Vegan-Friendly Book: The Face on Your Plate

Amazon.com sent me Jeffrey Masson's The Face On Your Plate: The Truth About Food a week before its official release date of today, March 16, 2009. I read it immediately upon receipt. And it is fabulous. Really phenomenal. A must read -- if you're vegan, leaning vegan, a vegetarian who waivers in and out of eating fish, an avid meat eater . . . so, everyone.

In the book, Masson advocates for a completely vegan diet and provides carefully researched environmental and moral reasoning as to his position. Packed with often horrifying facts about how the animals the vast majority of the world voraciously consumes arrive on the world's plates, and how the impact of the consumption of those animals and their stolen products (milk, eggs) is one of the biggest contributors to the deterioration of the planet, The Face On Your Plate undoubtedly offers something for everyone, even the most knowledgeable about veganism.

My favorite aspect is his discussion of his path to becoming vegan and his daily life as a vegan. I was vegetarian between undergrad and law school, but certain health problems I encountered in law school caused me to ditch the vegetarian. However, my path to becoming vegan didn't truly begin until my third year of law school when I took a course that had nothing to do with animal rights or environmentalism. At the end of law school, a friend completing Jivamukti Yoga teacher training called me enraged about how humans dominate and oppress animals.

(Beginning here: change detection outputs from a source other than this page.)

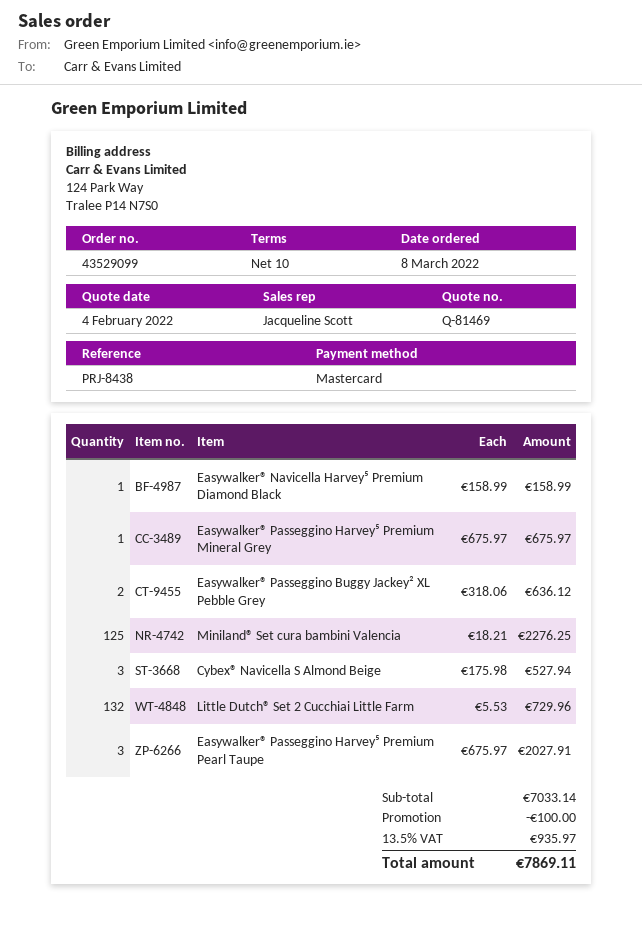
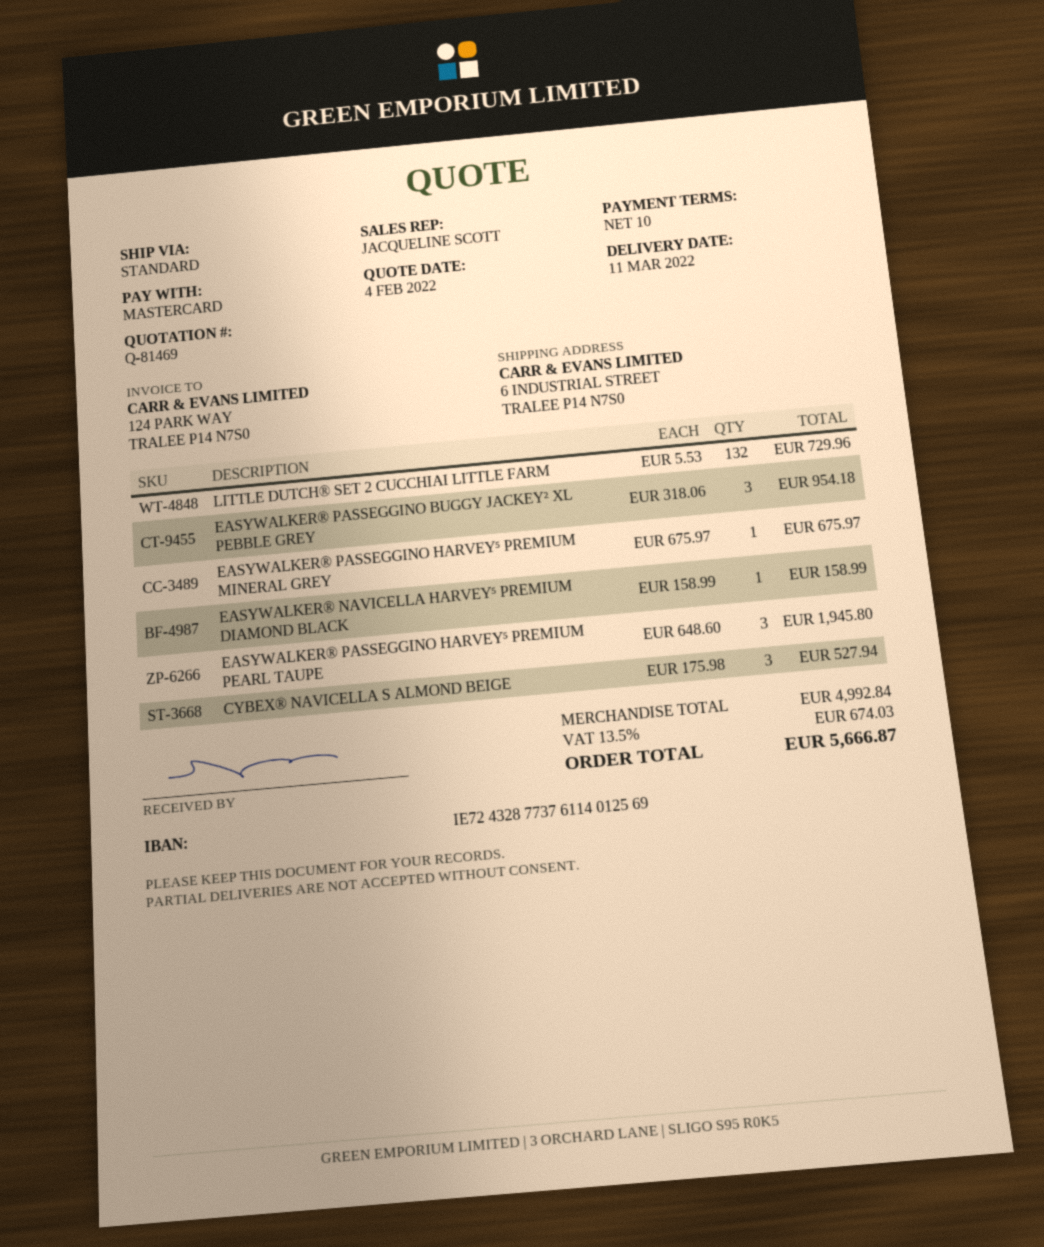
Easywalker® Passeggino Buggy Jackey² XL Pebble Grey: 2 x 318.06 = 636.12 -> 3 x 318.06 = 954.18
Miniland® Set cura bambini Valencia: 125 x 18.21 = 2276.25 -> none
Easywalker® Passeggino Harvey⁵ Premium Pearl Taupe: 3 x 675.97 = 2027.91 -> 3 x 648.60 = 1945.80
subtotal: 7033.14 -> 4992.84
discount: 100.00 -> none
tax: 13.5% = 935.97 -> 13.5% = 674.03
total: 7869.11 -> 5666.87

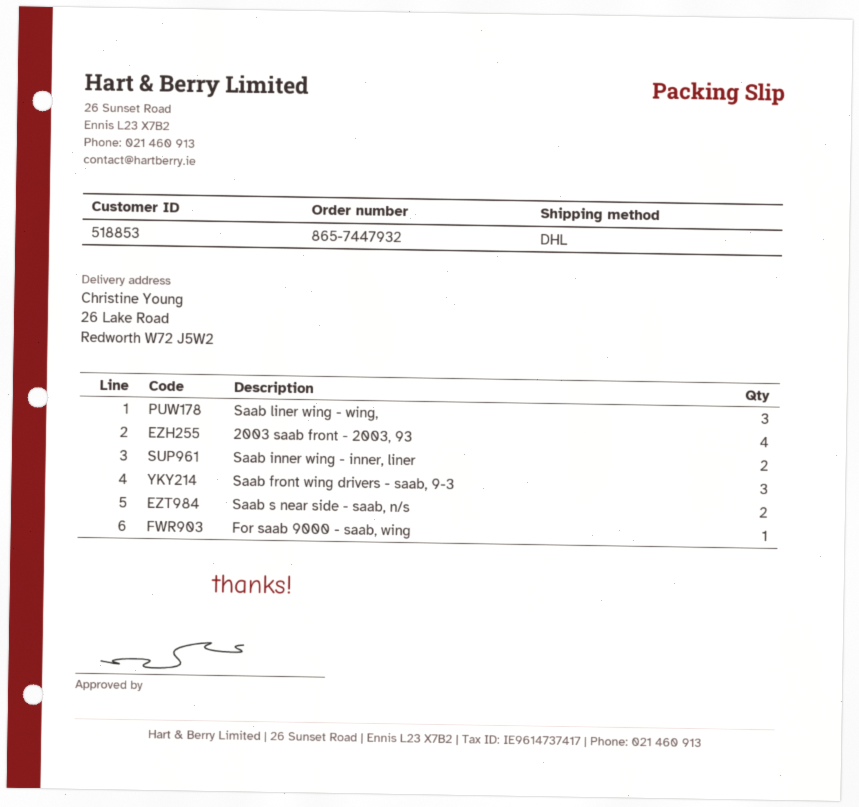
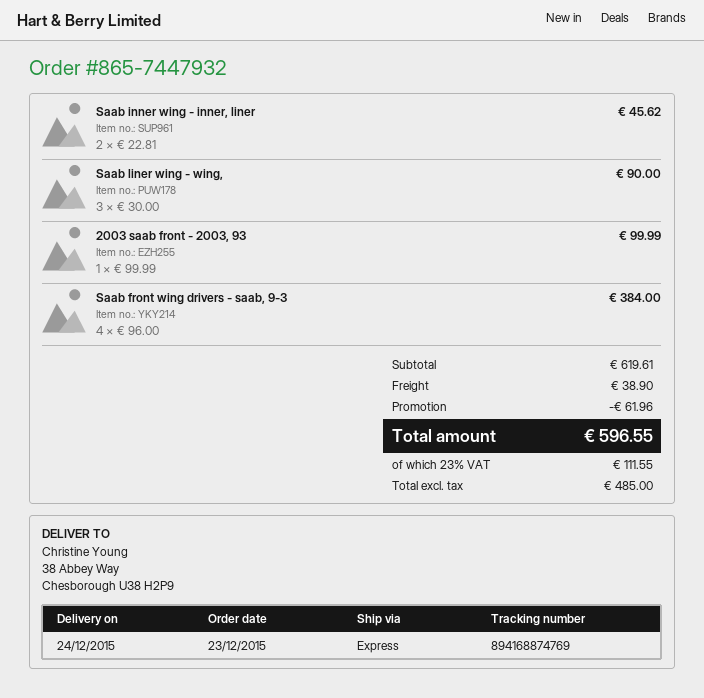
shipping method: DHL -> express
ship to: 26 Lake Road, Redworth W72 J5W2 -> 38 Abbey Way, Chesborough U38 H2P9
2003 saab front - 2003, 93: 4 -> 1
Saab front wing drivers - saab, 9-3: 3 -> 4
Saab s near side - saab, n/s: 2 -> none
For saab 9000 - saab, wing: 1 -> none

Thinking of that certain course, I told her that humans also oppress other humans and that situation merits similar outrage; at that moment, I realized I could not remain outraged at the atrocities occurring between groups of humans while taking part in the pain inflicted on animals. And thus began my four month conversion period from a turkey-burger-eating law student to a vegan lawyer.

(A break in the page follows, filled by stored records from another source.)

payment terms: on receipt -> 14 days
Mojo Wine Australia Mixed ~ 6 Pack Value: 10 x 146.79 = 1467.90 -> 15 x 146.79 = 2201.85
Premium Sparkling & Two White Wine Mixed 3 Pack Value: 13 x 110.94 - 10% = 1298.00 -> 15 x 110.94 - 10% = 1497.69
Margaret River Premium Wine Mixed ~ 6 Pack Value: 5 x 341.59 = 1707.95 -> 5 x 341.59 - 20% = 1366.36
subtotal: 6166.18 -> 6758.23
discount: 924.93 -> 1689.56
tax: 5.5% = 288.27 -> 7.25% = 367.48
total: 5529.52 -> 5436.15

Masson also offers anecdotes about his life -- how he occasionally eats vegetarian at restaurants, how honey slips into his diet -- which, for me, proved to be the most helpful part of his book, perhaps because I already was aware of much of the factual evidence he presented. I set aside the vegan every so often for various reasons of varying merit (in my view), and I think it's important to know that even the vegan "experts" have similar experiences and tendencies.

Whether you're interested in knowing more about the treatment of animals, the effect of diet on the environment, and/or life as a vegan, I highly recommend The Face On Your Plate. You will not be disappointed.